By Siv Schwink
December 15, 2015
Three Physics Illinois faculty members—Professors Matthias Grosse Perdekamp, Vidya Madhavan, and Brian DeMarco—have been elected Fellows of the American Physical Society. Election to Fellowship is a distinct honor that recognizes significant contributions to the field, including outstanding physics research, important applications of physics, leadership in or service to physics, or significant contributions to physics education.
Matthias Grosse Perdekamp works in experimental nuclear physics. He currently carries out experiments at the Relativistic Heavy Ion Collider (RHIC) at Brookhaven National Laboratory on Long Island and at the Super Proton Synchrotron (SPS) at CERN in Geneva, Switzerland.

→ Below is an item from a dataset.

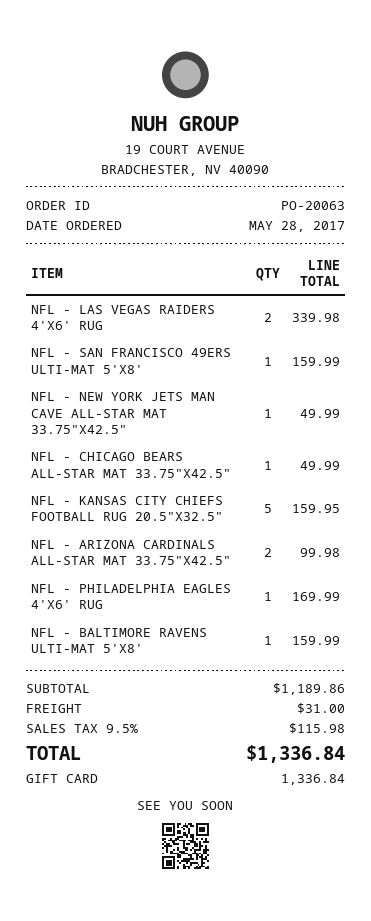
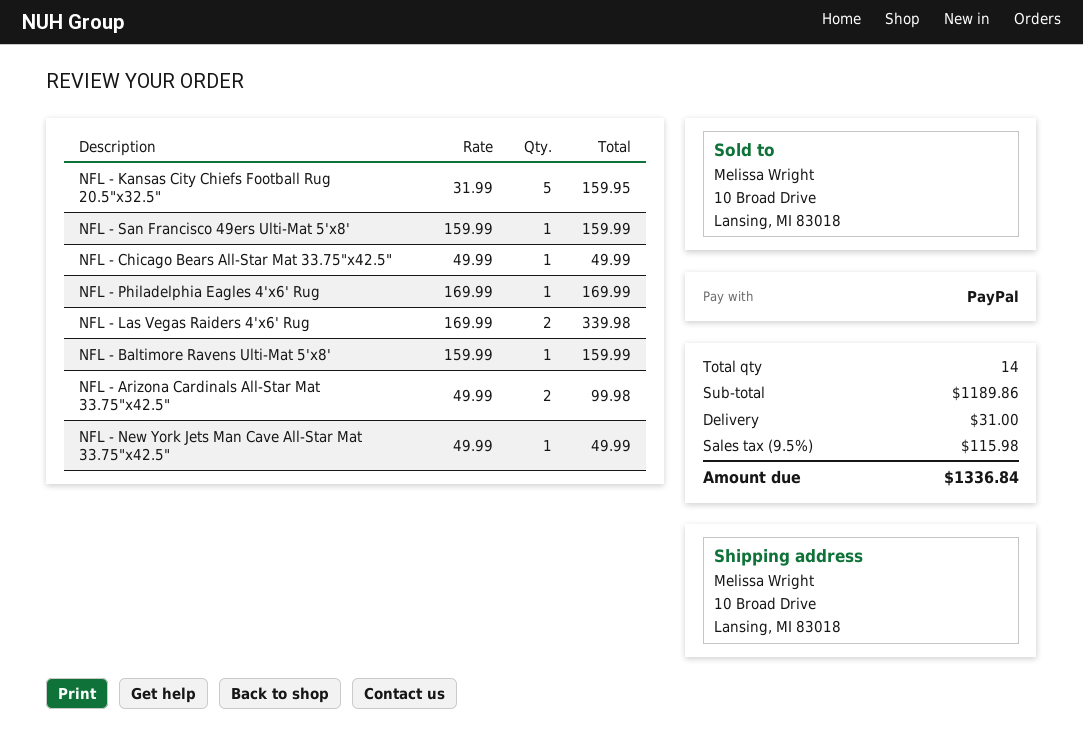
payment method: gift card -> PayPal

The PHENIX experiment at RHIC uses high energy collisions of polarized protons to study the spin-dependent quark-structure and gluon-structure of the proton. Grosse Perdekamp served as deputy spokesperson for PHENIX and led a team of American, Korean, Japanese and Chinese institutions in upgrading PHENIX trigger detectors and electronics for the study of proton spin-structure at the highest collision rates at RHIC. Using this instrumentation, he and his collaborators carried out measurements using rare W-bosons and high momentum neutral pions as probes for spin distributions of quarks, anti-quarks, and gluons inside the proton.
At the High Energy Accelerator Research Organization (KEK) in Tsukuba, Japan, Grosse Perdekamp used electron-positron annihilation into pairs of quarks and anti-quarks with subsequent fragmentation into jets of hadrons to study spin effects in the formation of hadrons from quarks. The measurements revealed correlations between the azimuthal distributions of hadrons in jets and the original quark spin. These correlations, first predicted by John Collins, have far-reaching implications: they serve as analyzers for transverse quark spin inside the proton in high energy proton-proton or electron-proton collision experiments at RHIC, the Deutsches Elektronen Synchrotron (DESY), CERN and the Jefferson Laboratory.
In a follow-up effort, Grosse Perdekamp and his Illinois colleagues Jen-Chieh Peng, Naomi Makins and Caroline Riedl, have joined the COMPASS collaboration at CERN, where the SPS provides a unique negative pion beam. Scattering this beam of transversely polarized proton targets makes it possible to explore correlations between transverse proton spin and transverse quark momentum. A measurement of these correlations will shed first light on the orbital motion of quarks in the proton.
Grosse Perdekamp received his diplom in physics from Freiburg University in 1990, and his doctoral degree in physics from the University of California, Los Angeles, in 1995. He was an associate research scientist at Yale University from 1995 to 1998, and a research scientist at Johannes Gutenberg University in Mainz, Germany, from 1998 to 1999. In 2002, he was a RIKEN Fellow at RHIC. He joined the faculty at Physics Illinois in 2002, remaining a Fellow at RIKEN through 2007. He received the Xerox Research Award in 2008 and was named a Willett Faculty Scholar in 2010. In 2013, when he was promoted to full professor, he was one of four scholars selected by the U. of I. Campus Committee on Promotion and Tenure for the Campus Distinguished Promotion Award.
Grosse Perdekamp was nominated for Fellowship by APS’s Division of Nuclear Physics. The citation reads: “For a leadership role in spin physics at RHIC and the measurement of the novel Collins fragmentation functions at Belle.”